### Problem
Copy exactly the lines of the material below that run from the one containing "html: <div>Currency: $123,456,789.01</div>" through the one containing "text: Saturday ->". Copy no other lines.

---------- Data for this exercise ----------

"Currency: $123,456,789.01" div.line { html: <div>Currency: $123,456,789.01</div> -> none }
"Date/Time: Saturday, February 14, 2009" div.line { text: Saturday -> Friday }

----------
---------- Data for this exercise ----------

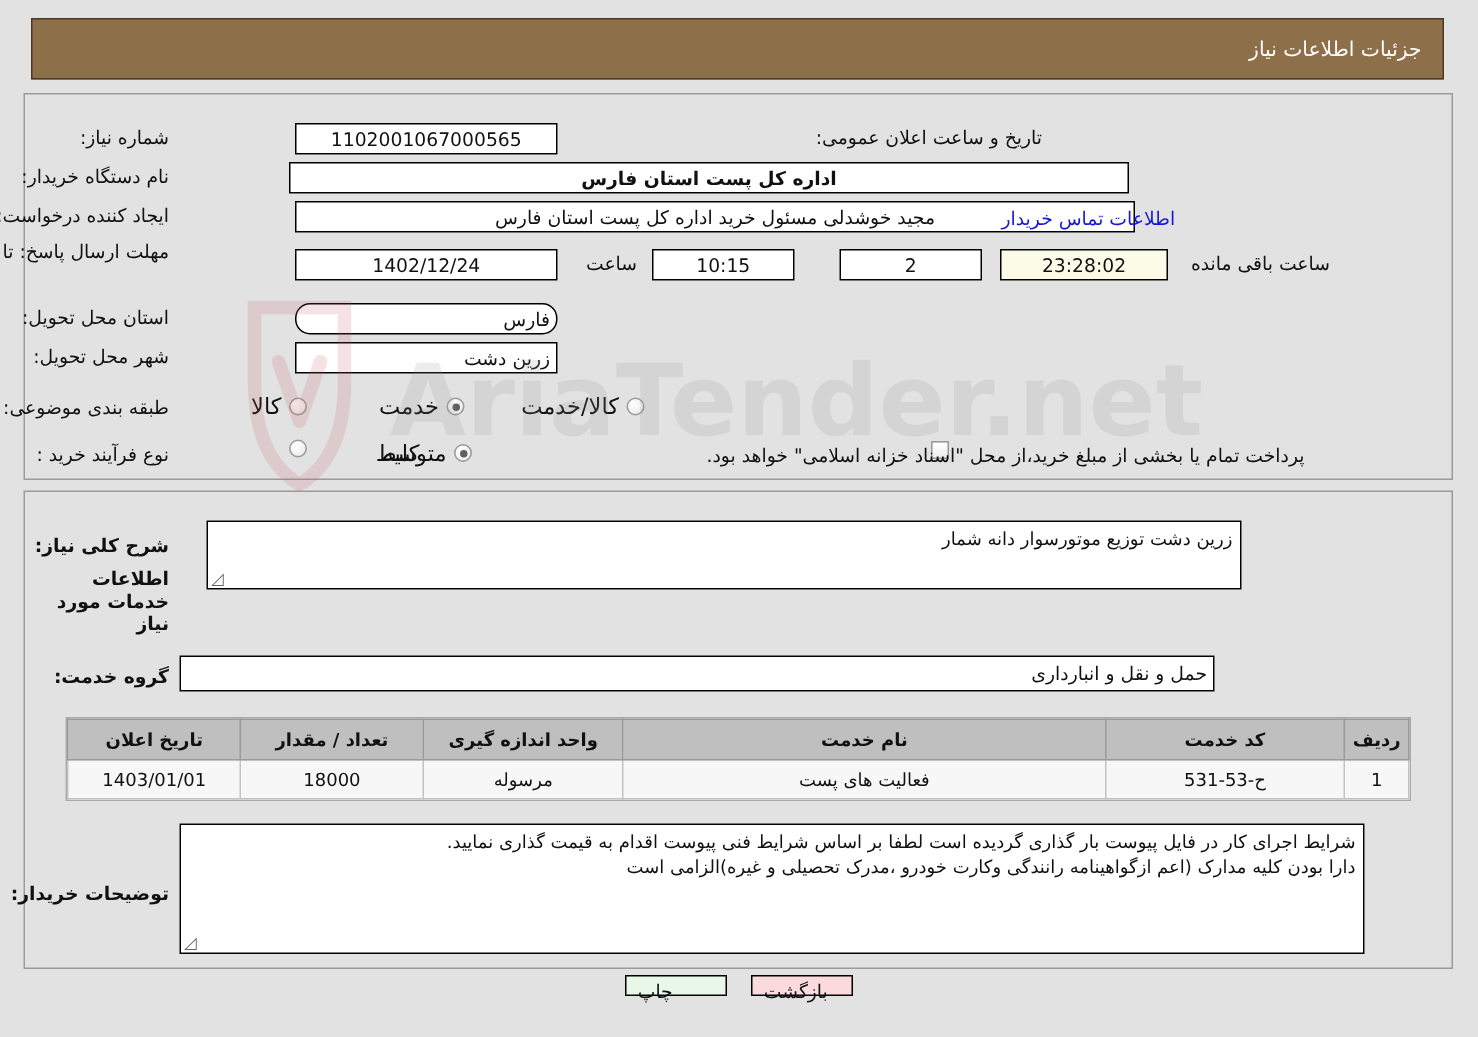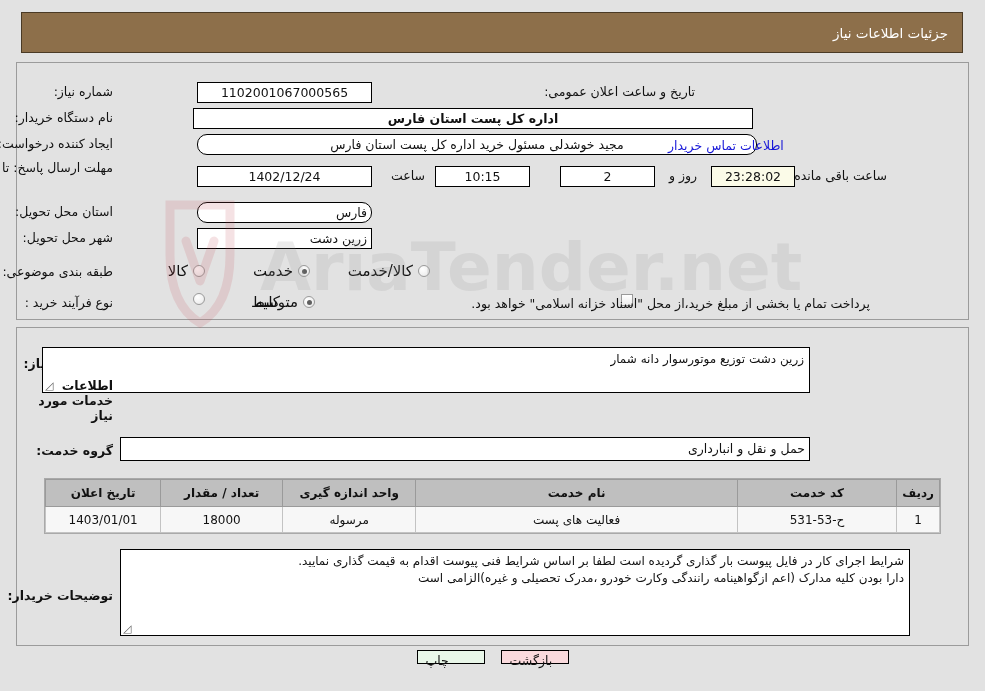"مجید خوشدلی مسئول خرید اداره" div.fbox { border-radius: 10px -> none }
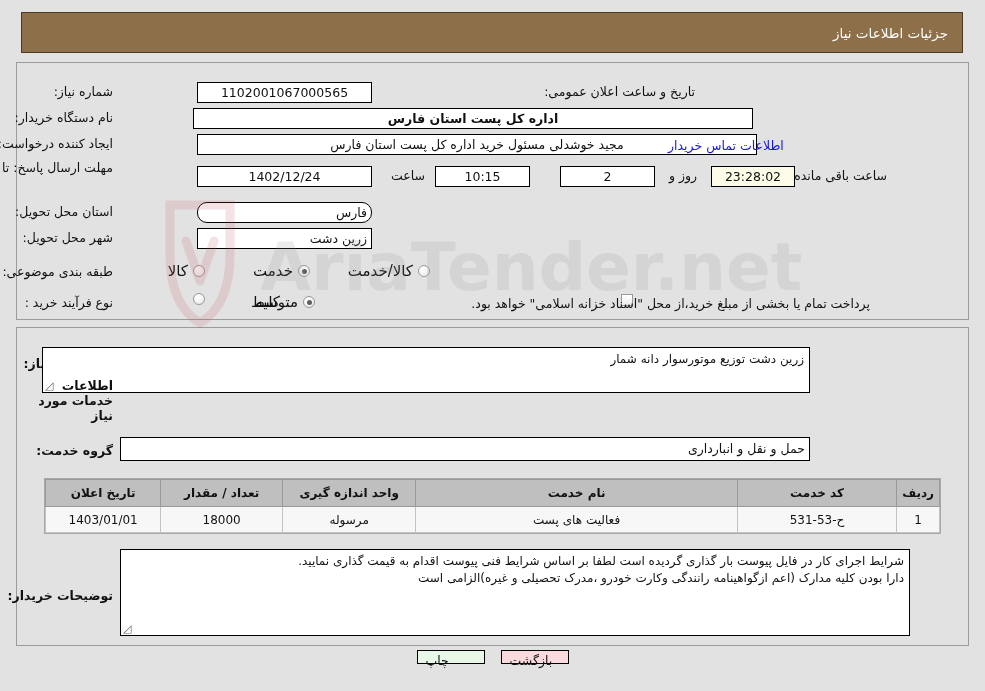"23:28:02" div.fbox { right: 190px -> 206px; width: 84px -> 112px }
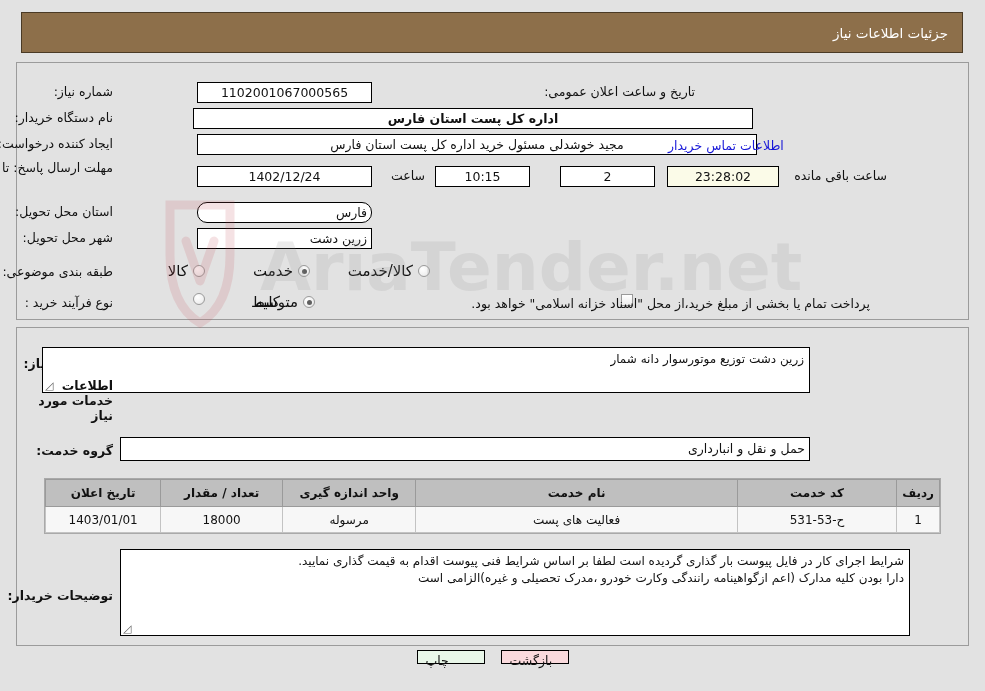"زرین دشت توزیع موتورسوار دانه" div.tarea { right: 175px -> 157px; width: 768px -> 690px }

----------

### Output
"Currency: $123,456,789.01" div.line { html: <div>Currency: $123,456,789.01</div> -> none }
"Date/Time: Saturday, February 14, 2009" div.line { text: Saturday -> Friday }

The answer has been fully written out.